My geography sucks. Please buy me Geography for Dummies. Or the Idiots Guide to Africa. Actually I probably need both.

“Either, or. That seems like a good trip to me. Maybe REI has a trip and we can get a discount,” Bill said. Turns out he was right.


So far our pretzel barrel jar that we emptied to help us get to Costa Rica has 88 cents in it. Not even enough to get off of our block, let alone to Tanzania. We will get there, though. Just not any time soon.

Sunday, December 26, 2010

What I Am Doing In My Winter

It is fianlly snowing. Sweet. Went for a run for about an hour on the trails. Aside from the rando dude on a road bike barreling down a technical hill (like, on a Scott road bike, on rocks and roots. I was impressed.

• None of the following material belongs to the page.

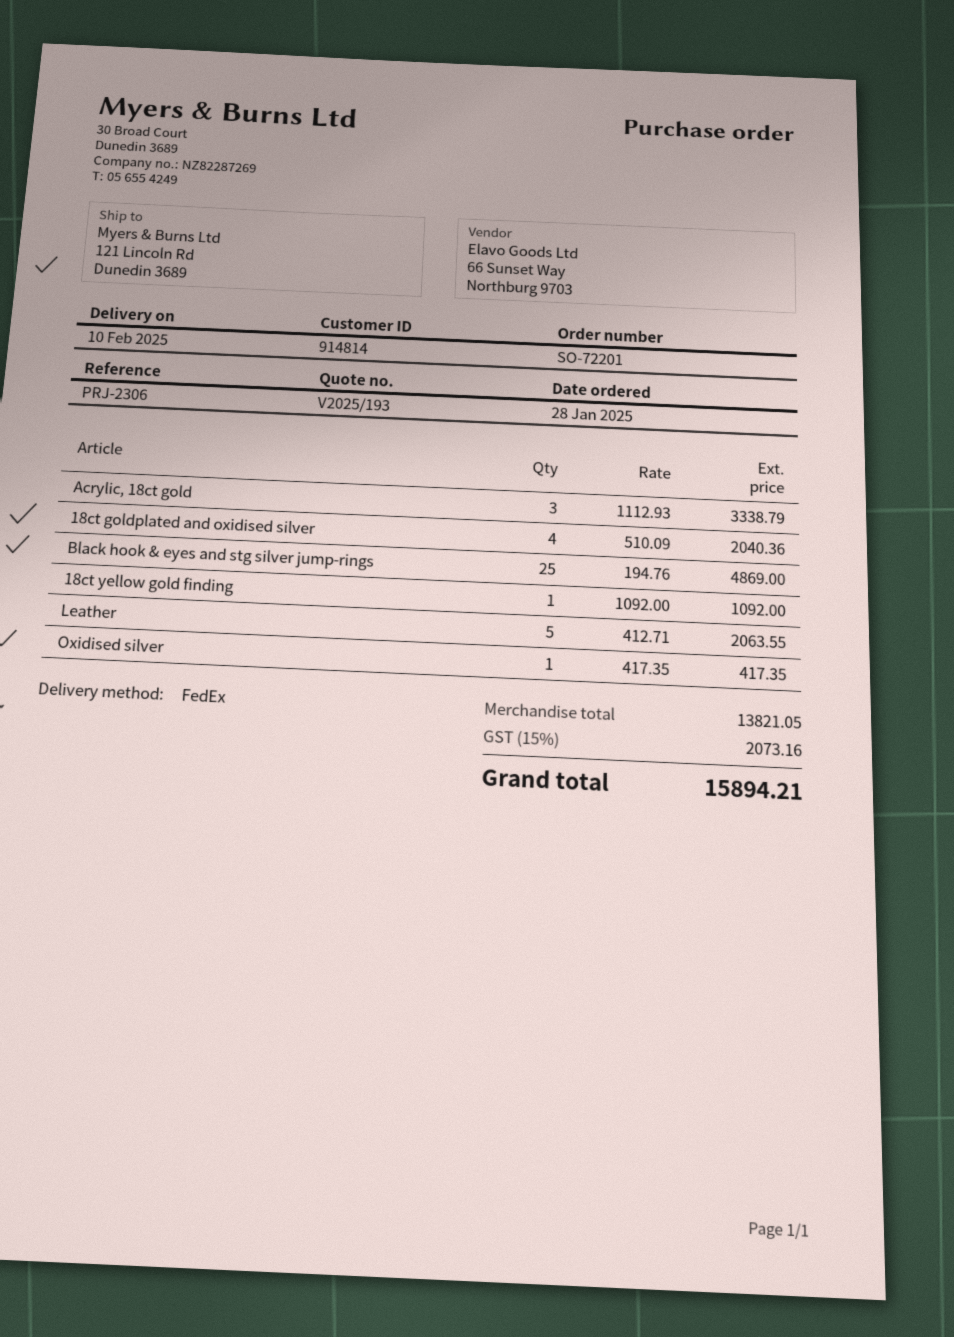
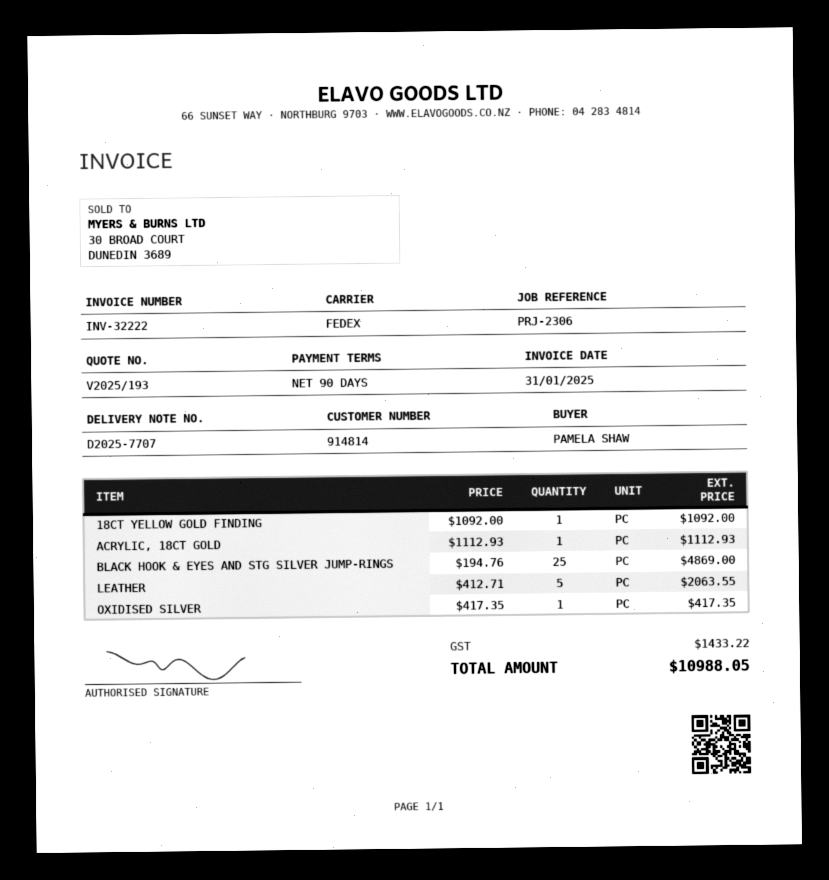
Acrylic, 18ct gold: 3 x 1112.93 = 3338.79 -> 1 x 1112.93 = 1112.93
18ct goldplated and oxidised silver: 4 x 510.09 = 2040.36 -> none
tax: 2073.16 -> 1433.22
total: 15894.21 -> 10988.05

And bewildered) I had the park to myself.

Outside our door looks like this right now:

The advantage of living across the street from the popo
station is that our street is plowed early and often. Meaning
I have no excuse to not go to work tomorrow.
Happy snow.

Saturday, December 25, 2010

Merry Thing to You

Happy holiday of your choice. Merry Christmas. Happy New Year. If you don't celebrate Christmas, happy December 25. Happy the Hours of Sunlight Are Now Increasing. Happy Chinese food if you have a Christmastime birthday or celebrate something that doesn't focus on giftwrap and bringing trees inside. Happy 24 hours of A Christmas Story. Happy time with your family. Happy running in the cold if we share a hemisphere.

That is all.

Thursday, December 23, 2010

What I Did On My Winter Vacation, Part Two

After a grueling 3k drive a bit farther south we arrived at La Costa de Pepito in the pelting rain. We were wet, we were tired. My arms hurt from surfing. We smelled. And we liked our bungalow.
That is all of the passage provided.